Exercise: Your task is to repeat the records exactly from the line containing "paragraphs . . .</span>" onward, through the final line.

Stored entries:
|---|

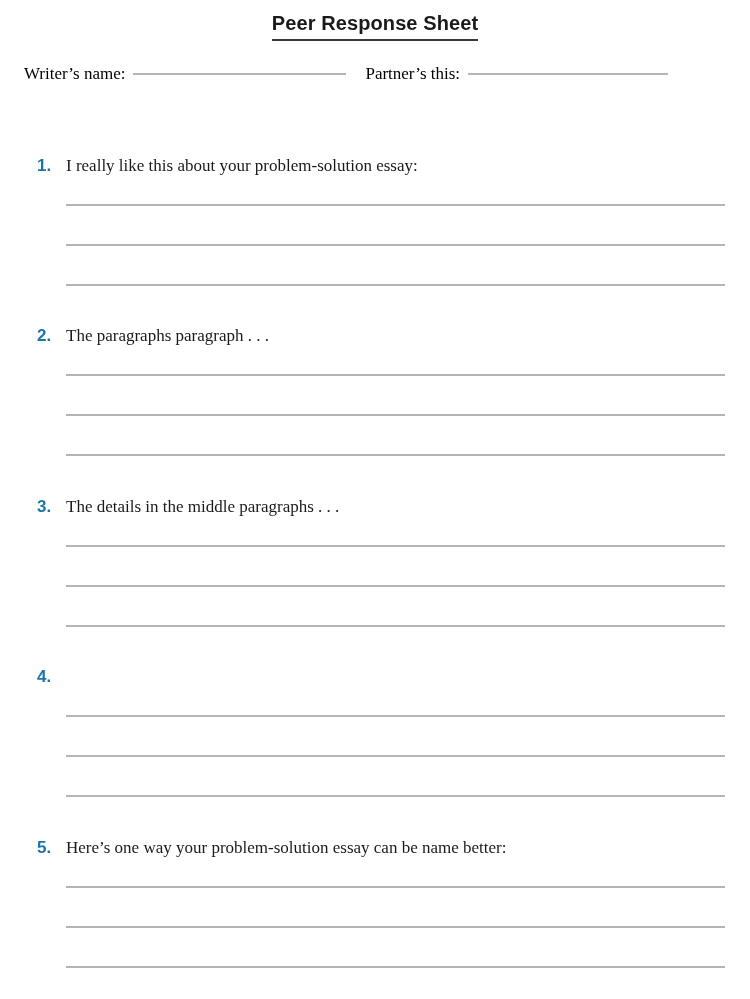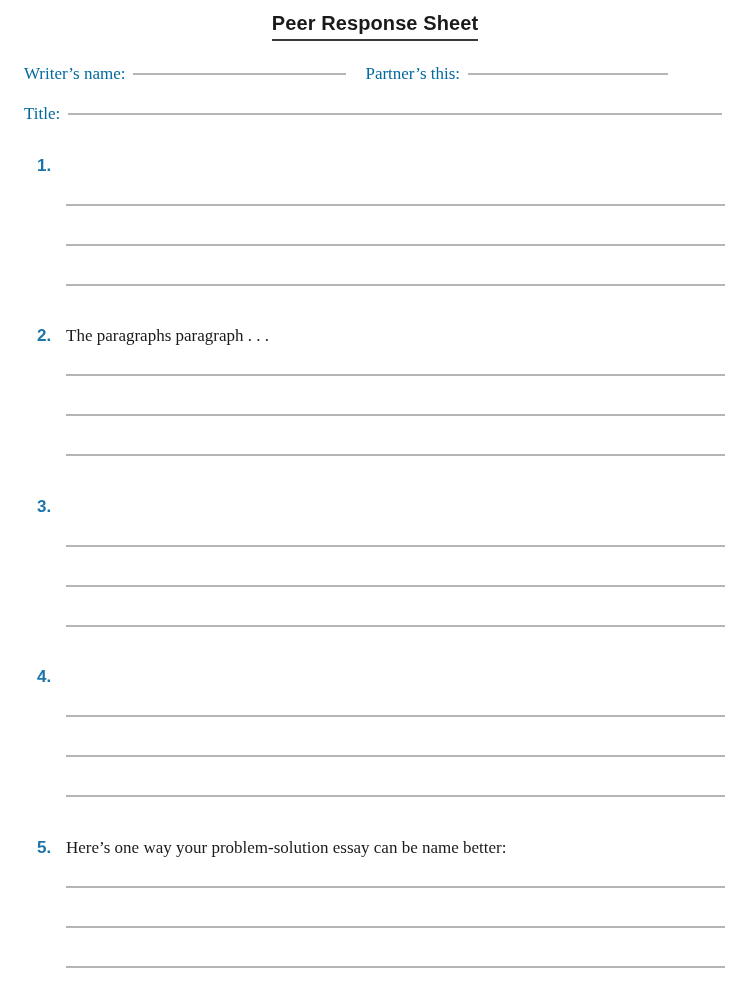--- a/index.html
+++ b/index.html
@@ -62,7 +62,7 @@
   .field-label {
     font-family: "Liberation Serif", "DejaVu Serif", serif;
     font-size: 17px;
-    color: #0369a1;
+    color: #000000;
   }
   .field-rule {
     display: inline-block;

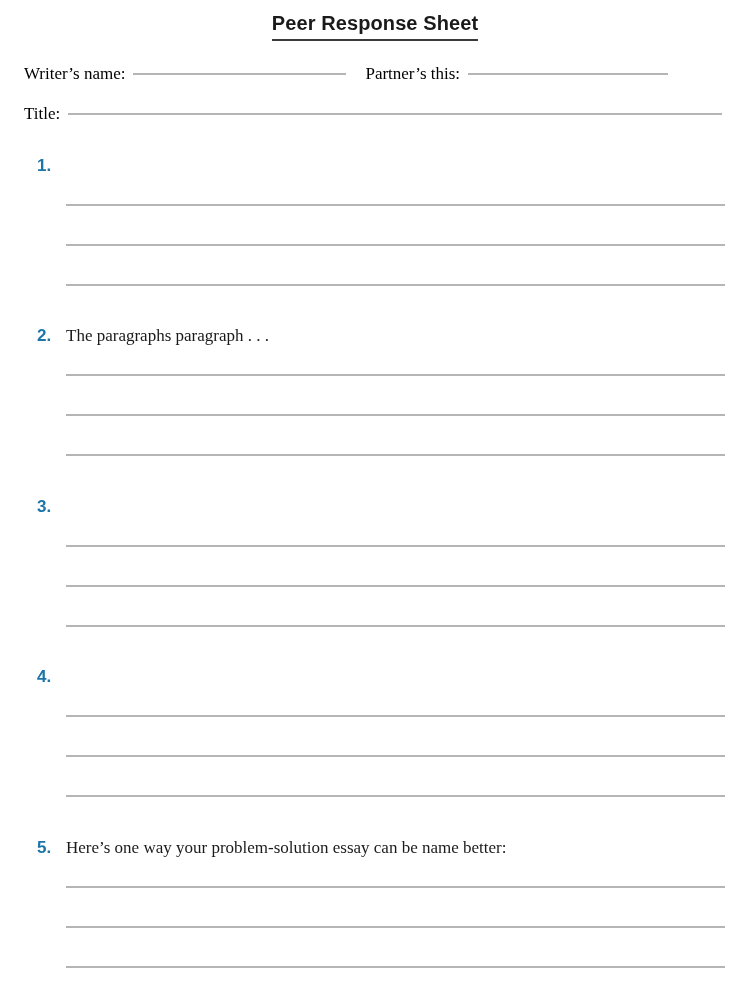--- a/index.html
+++ b/index.html
@@ -154,12 +154,6 @@
     </div>
   </div>
 
-  <div class="field-row row2">
-    <div class="field">
-      <span class="field-label">Title:</span>
-      <span class="field-rule rule-title"></span>
-    </div>
-  </div>
 
   <div class="item item1">
     <div class="item-head">

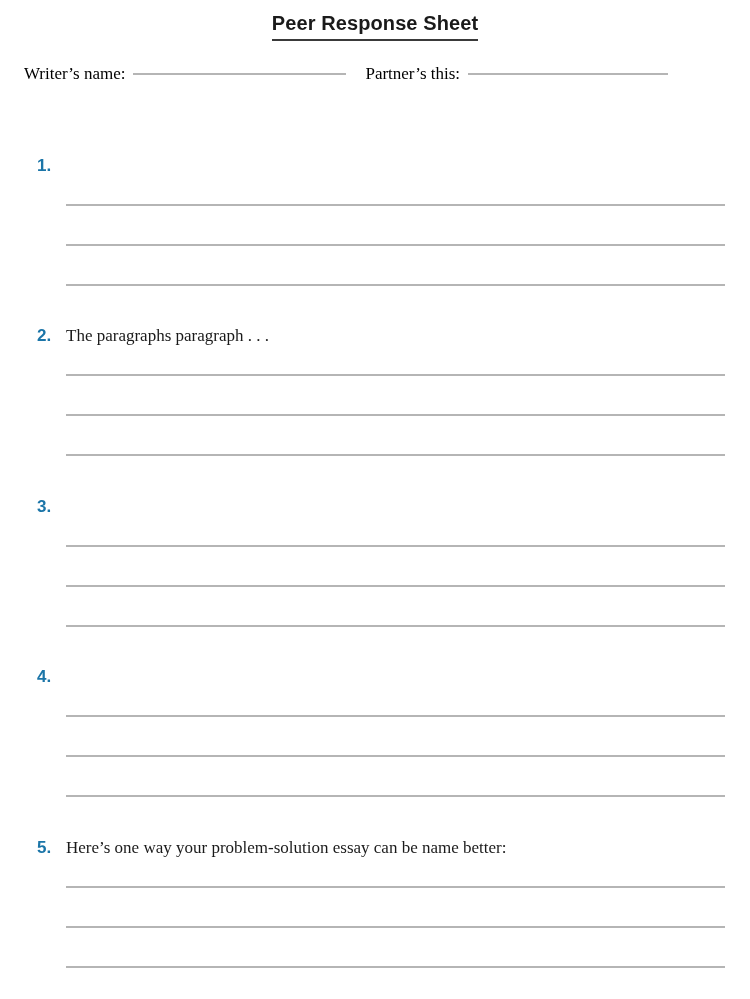--- a/index.html
+++ b/index.html
@@ -158,6 +158,7 @@
   <div class="item item1">
     <div class="item-head">
       <span class="item-num">1.</span>
+      <span class="item-text">I really like this about your problem-solution essay:</span>
     </div>
     <div class="answer-lines">
       <div class="answer-line"></div>

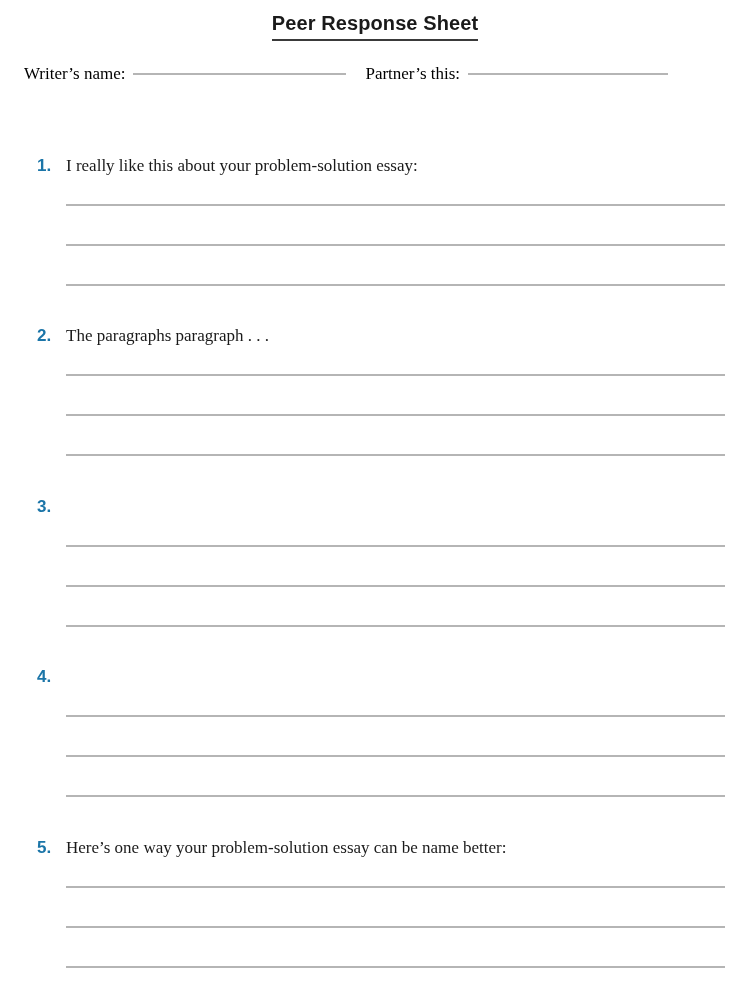--- a/index.html
+++ b/index.html
@@ -182,6 +182,7 @@
   <div class="item item3">
     <div class="item-head">
       <span class="item-num">3.</span>
+      <span class="item-text">The details in the middle paragraphs . . .</span>
     </div>
     <div class="answer-lines">
       <div class="answer-line"></div>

|---|

Solution to this problem:
+      <span class="item-text">The details in the middle paragraphs . . .</span>
     </div>
     <div class="answer-lines">
       <div class="answer-line"></div>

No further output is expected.